The cantor is not a warm person naturally--she is reserved. This alone would not bother the Boychick, but he witnessed and experienced several incidents in religious school with her that really put him off. I think this can be overcome, but with the Boychick this will take time. And I am not sure that she really "groks" the Aspie criteria. So we'll see!
There are no other Reform Congregations in the area, so it's either drive to Santa Fe--prohibitively expensive!--or remain where we are through the spring of 2010--when the Boychick does Confirmation.
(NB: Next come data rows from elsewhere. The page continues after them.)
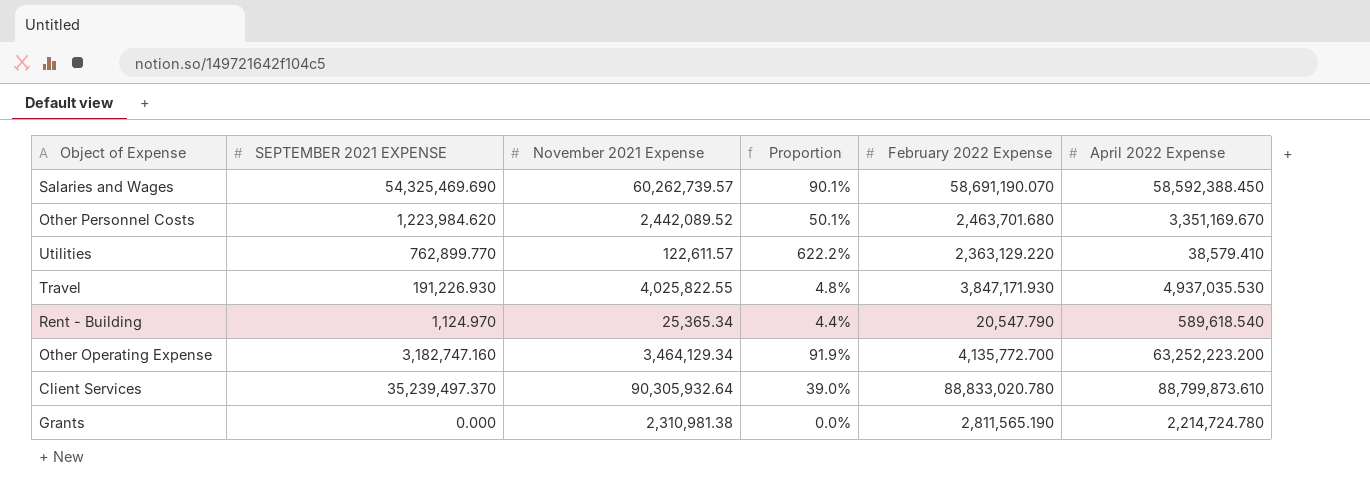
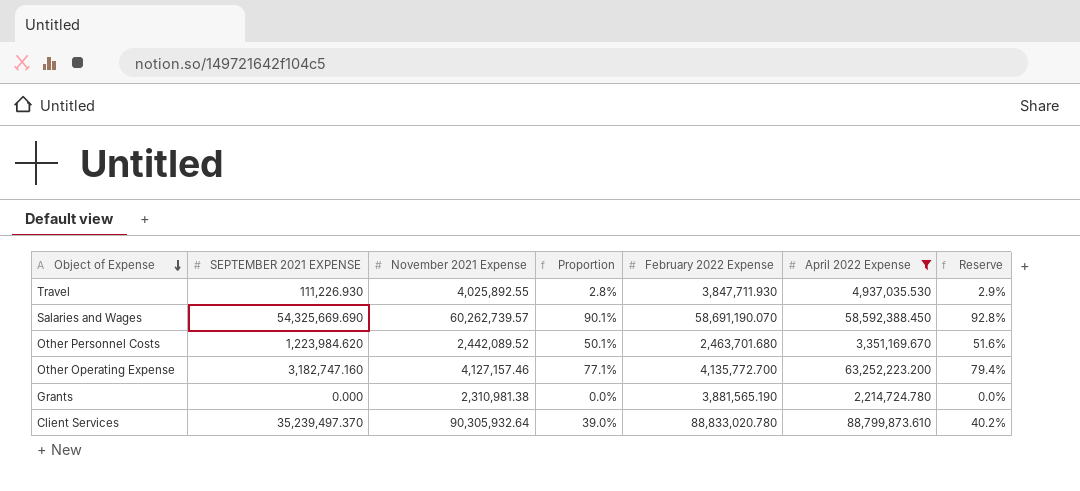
filter: none -> April 2022 Expense >= 2,214,724.780
row order: none -> Object of Expense descending
column Reserve | formula: none -> [Proportion] * 1.03
Travel | SEPTEMBER 2021 EXPENSE: 191,226.930 -> 111,226.930
Travel | November 2021 Expense: 4,025,822.55 -> 4,025,892.55
Travel | Proportion: 4.8% -> 2.8%
Travel | February 2022 Expense: 3,847,171.930 -> 3,847,711.930
Salaries and Wages | SEPTEMBER 2021 EXPENSE: 54,325,469.690 -> 54,325,669.690
Other Operating Expense | November 2021 Expense: 3,464,129.34 -> 4,127,157.46
Other Operating Expense | Proportion: 91.9% -> 77.1%
Grants | February 2022 Expense: 2,811,565.190 -> 3,881,565.190

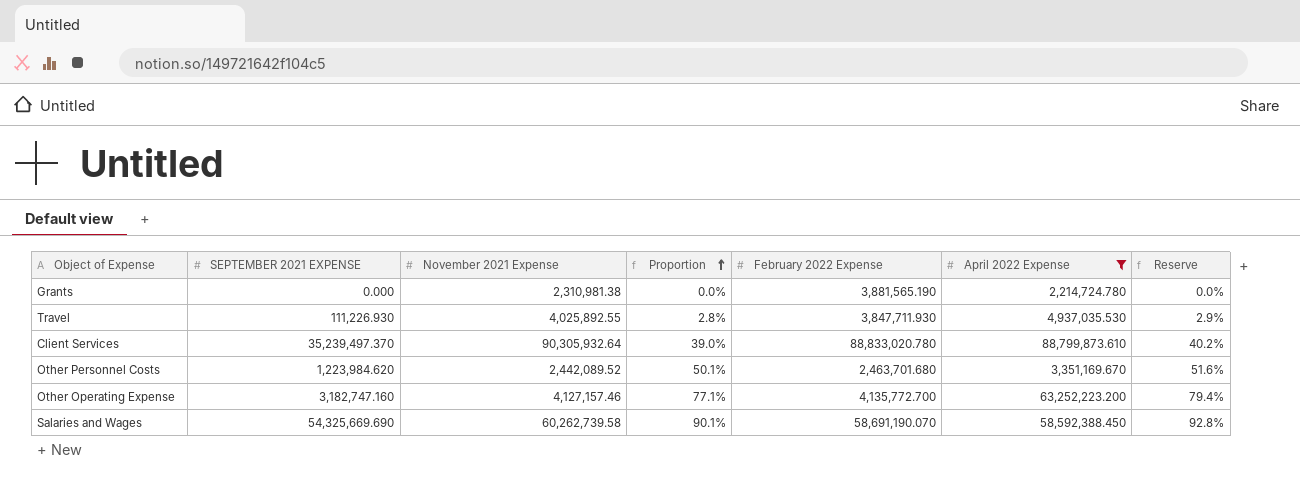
row order: Object of Expense descending -> Proportion ascending
Salaries and Wages | November 2021 Expense: 60,262,739.57 -> 60,262,739.58

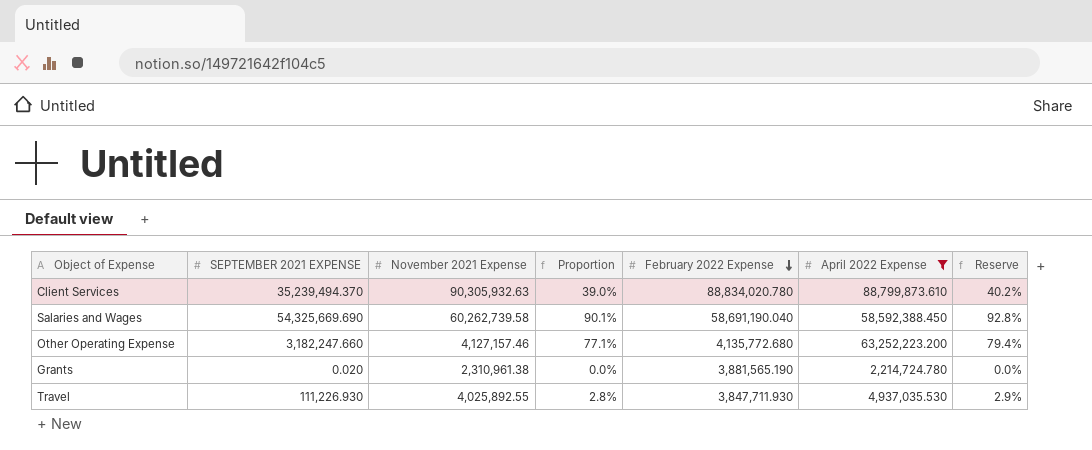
row order: Proportion ascending -> February 2022 Expense descending
row Other Personnel Costs: 1,223,984.620 | 2,442,089.52 | 50.1% | 2,463,701.680 | 3,351,169.670 | 51.6% -> none
Client Services | SEPTEMBER 2021 EXPENSE: 35,239,497.370 -> 35,239,494.370
Client Services | November 2021 Expense: 90,305,932.64 -> 90,305,932.63
Client Services | February 2022 Expense: 88,833,020.780 -> 88,834,020.780
Salaries and Wages | February 2022 Expense: 58,691,190.070 -> 58,691,190.040
Other Operating Expense | SEPTEMBER 2021 EXPENSE: 3,182,747.160 -> 3,182,247.660
Other Operating Expense | February 2022 Expense: 4,135,772.700 -> 4,135,772.680
Grants | SEPTEMBER 2021 EXPENSE: 0.000 -> 0.020
Grants | November 2021 Expense: 2,310,981.38 -> 2,310,961.38

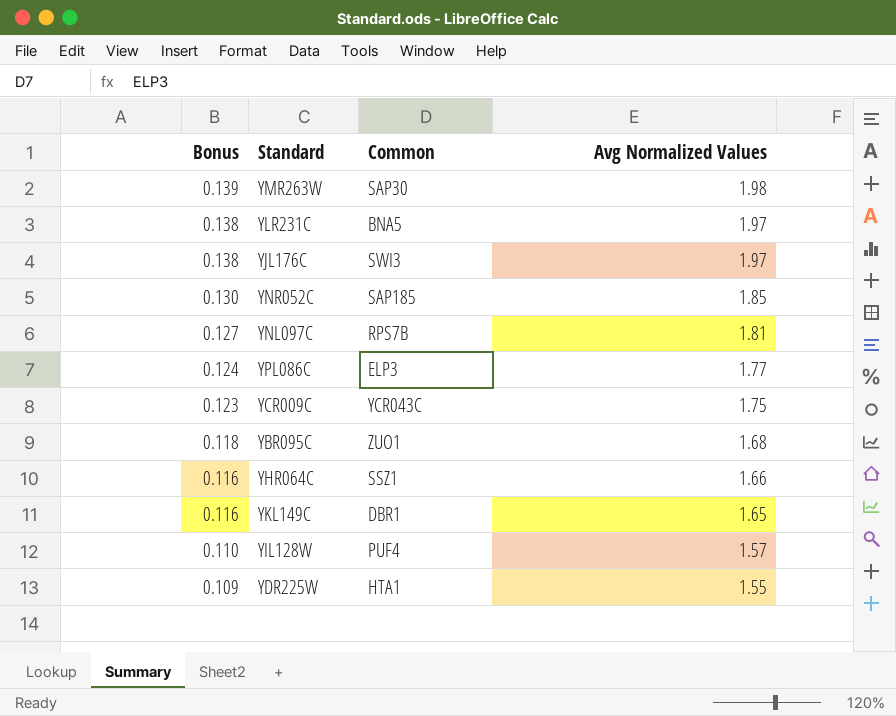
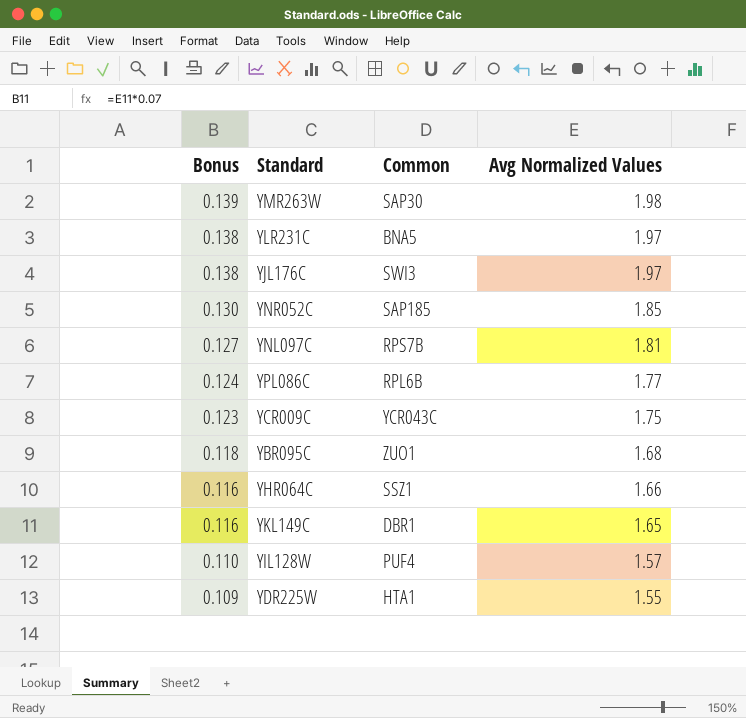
YPL086C | Common: ELP3 -> RPL6B

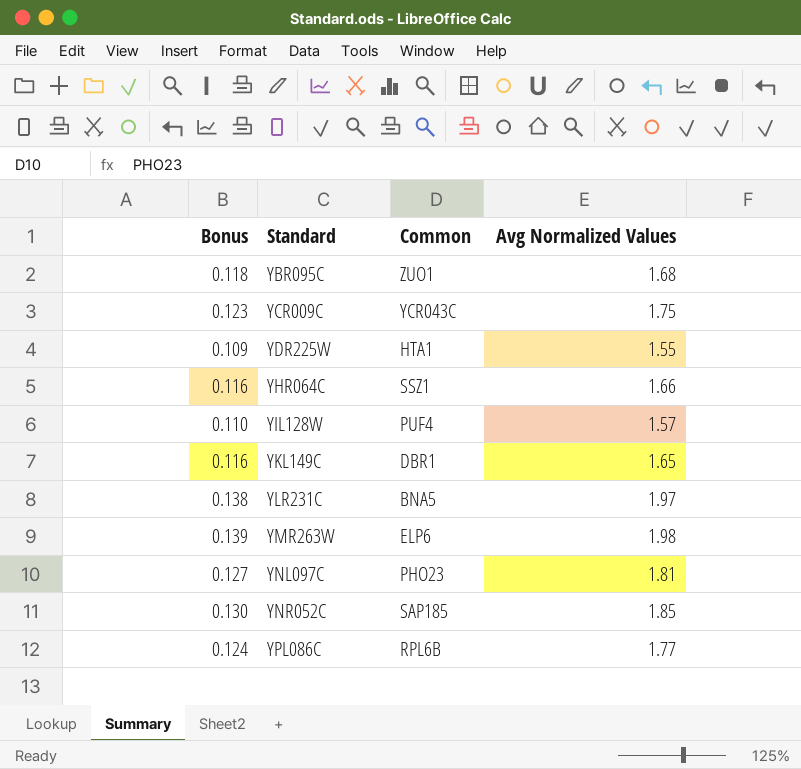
row order: Bonus descending -> Standard ascending
row YJL176C: 0.138 | SWI3 | 1.97 -> none
YMR263W | Common: SAP30 -> ELP6
YNL097C | Common: RPS7B -> PHO23

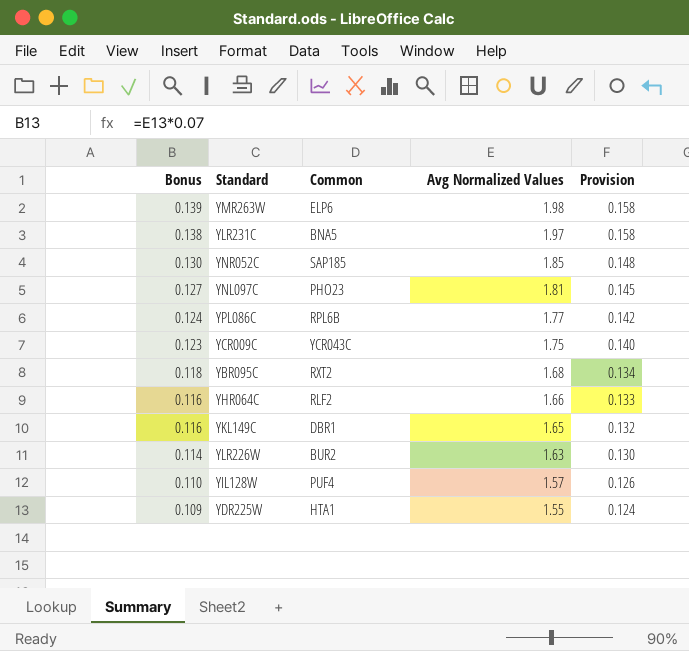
row order: Standard ascending -> Bonus descending
column Provision | formula: none -> [Avg Normalized Values] * 0.08
YBR095C | Common: ZUO1 -> RXT2
YHR064C | Common: SSZ1 -> RLF2
row YLR226W: none -> 0.114 | BUR2 | 1.63 | 0.130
I agree. I think it IS harder for the Moms than for the kids. Cricket seems to take people as they are, and also during those times that the "looks" are most glaring Cricket is often so immersed in whatever is overwhelming him in the first place to provoke the behaviors that are drawing the looks that he doesn't really notice what other people are doing very much. He's too busy just coping.
Y'know...something else I think bugs Cricket's Mom more than Cricket is when other people speak about autism disorders as a horrible plague with which victims are "afflicted" and from which they "suffer". Cricket is certainly different neurologically from other children his age, but frankly what "afflicts" him most is other people's ignorance, and what he "suffers" most from is having to navigate an environment that is unfriendly and unsafe for people with his kind of nervous system. And in many ways his "disability" gives him abilities that other people don't have--and most don't even realize exist because they don't live with someone who has those abilities.
Anyway, it bugs me. Probably because I "suffer" from motherhood.